Mehr Kilowatt pro Kilogramm

Auf den Datenblättern von Elektromotoren stehen meist zwei verschiedene Leistungsangaben: die höhere für Spitzenlast, die niedrigere für den Dauerbetrieb. Der Grund: Kompakt gebaute Elektromotoren können nur begrenzt Wärme abführen. Daran ändert auch eine Flüssigkeitskühlung wenig, denn sie kühlt in der Regel nur die äußeren Bereiche.

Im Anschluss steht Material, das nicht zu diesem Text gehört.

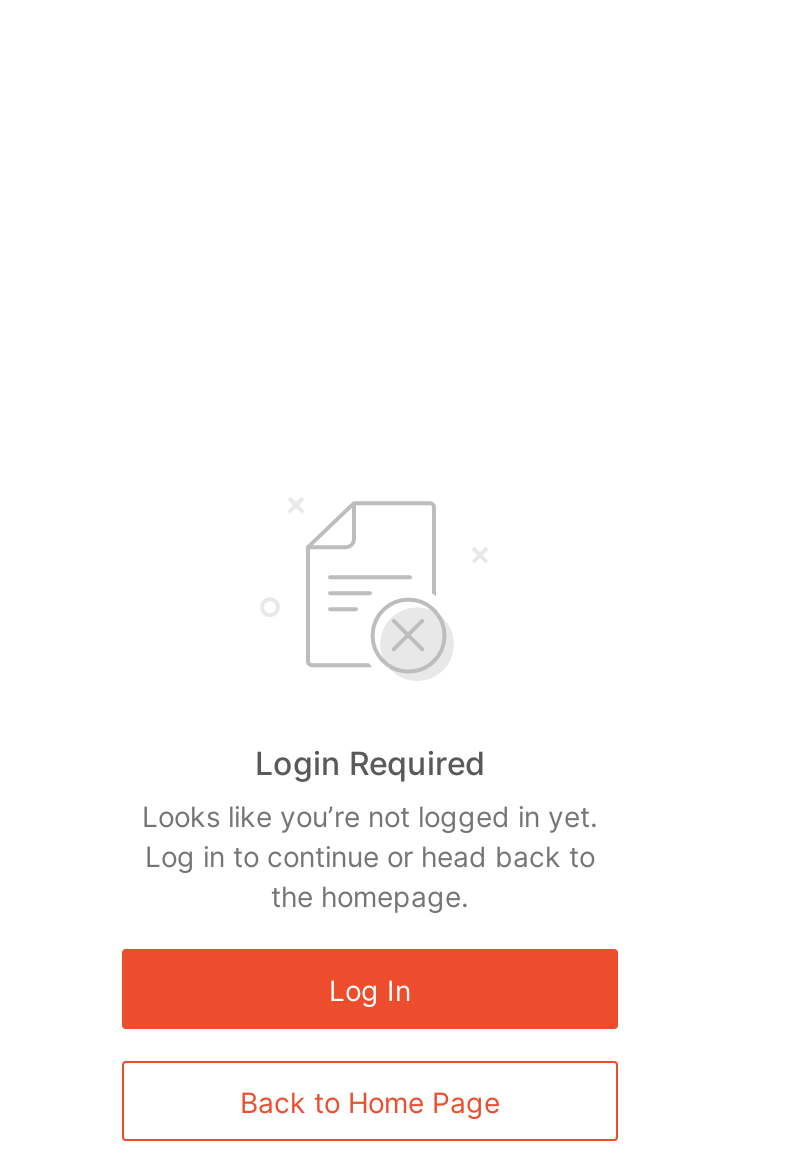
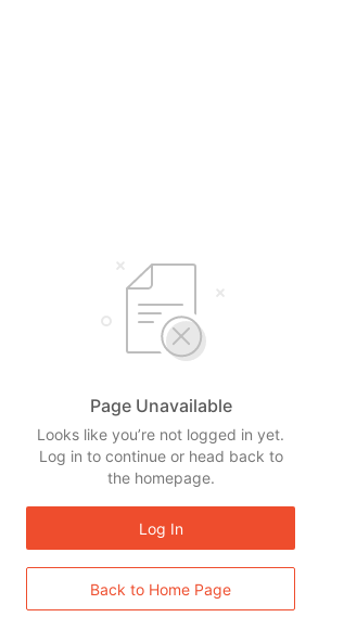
[255,743,485,783] Login Required -> [90,395,232,416] Page Unavailable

„Bei uns hingegen ist Spitzenleistung gleich Dauerleistung“, sagt Michael Anton Naderer, Chef der dynamic E flow GmbH aus Kaufbeuren. Dazu hat das Start-up ein völlig neues Kühlsystem entwickelt: Statt aus massiven Kupferdrähten besteht die Wicklung des Stator-Magneten aus hohlen. Durch diese Drähte fließt dann eine Kühlflüssigkeit aus elektrisch nicht leitfähigem Öl. So kann die Wärme direkt dort abgeführt werden, wo sie entsteht.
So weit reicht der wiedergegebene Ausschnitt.